The analysis by CPA Australia of almost 16,000 annual reports from listed companies between 2005 and 2013 makes the chilling observation that in 2013 a whopping 11 per cent more listed companies attracted financial distress warnings than during the global financial crisis.
The report, released to Fairfax Media, is based on the findings of independent auditors, who are required sildenafildosage to flag in a company’s annual report if they believe there is “significant uncertainty” in a company’s ability to continue as a going concern.

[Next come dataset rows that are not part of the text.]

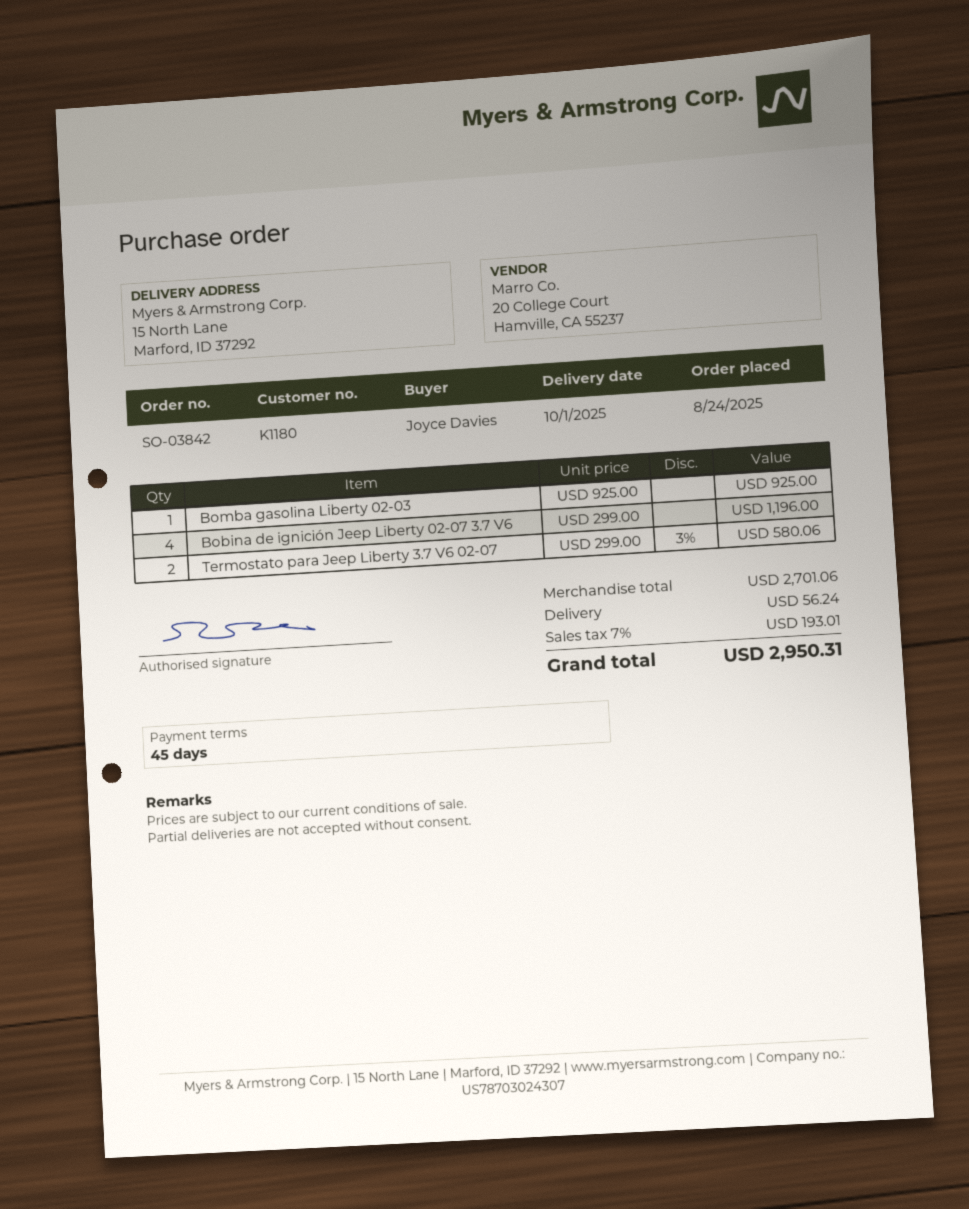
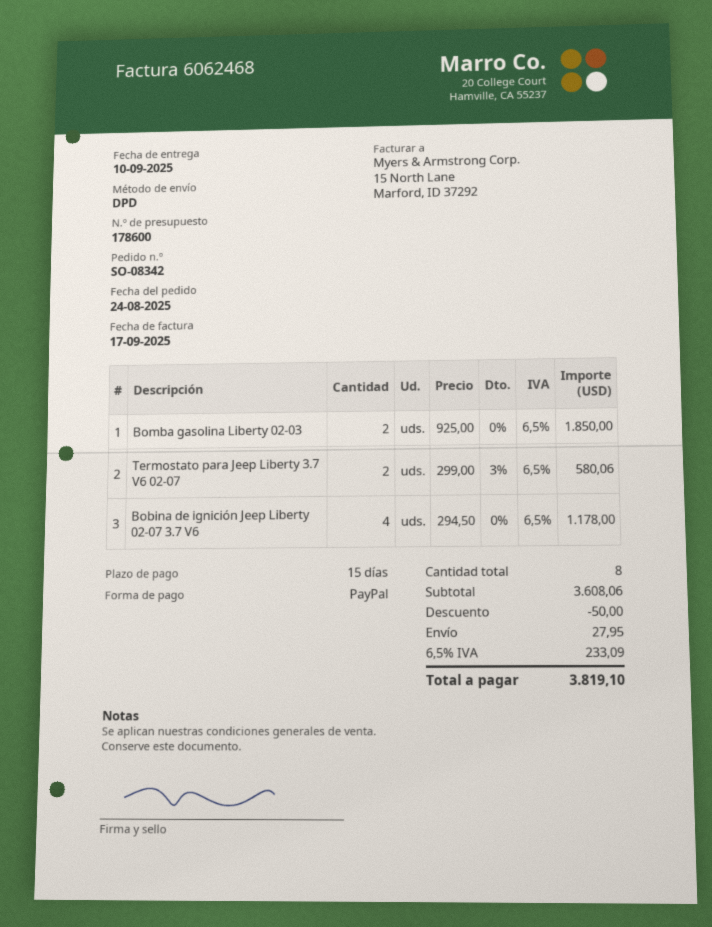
order number: SO-03842 -> SO-08342
delivery date: 2025-10-01 -> 2025-09-10
payment terms: 45 days -> 15 days
Bomba gasolina Liberty 02-03: 1 x 925.00 = 925.00 -> 2 x 925.00 = 1850.00
Bobina de ignición Jeep Liberty 02-07 3.7 V6: 4 x 299.00 = 1196.00 -> 4 x 294.50 = 1178.00
subtotal: 2701.06 -> 3608.06
discount: none -> 50.00
shipping: 56.24 -> 27.95
tax: 7% = 193.01 -> 6.5% = 233.09
total: 2950.31 -> 3819.10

It comes as iron ore prices fell below $US80 ($90) a tonne, putting a number of smaller high-cost iron ore companies in the financial danger zone. To put it into perspective, two weeks ago iron ore group Desert Resources went into voluntary administration, and if prices stay at these levels or fall further, more companies will fall by the wayside, while others will be forced to intensify cost-cutting strategies and slash jobs.
What is interesting is the big four auditors report a lower percentage of going concern warnings than small audit firms. Whether this reflects the fact that the big four firms audit bigger companies, which are more bulletproof when it comes to a slowdown in the economy, is worth investigating.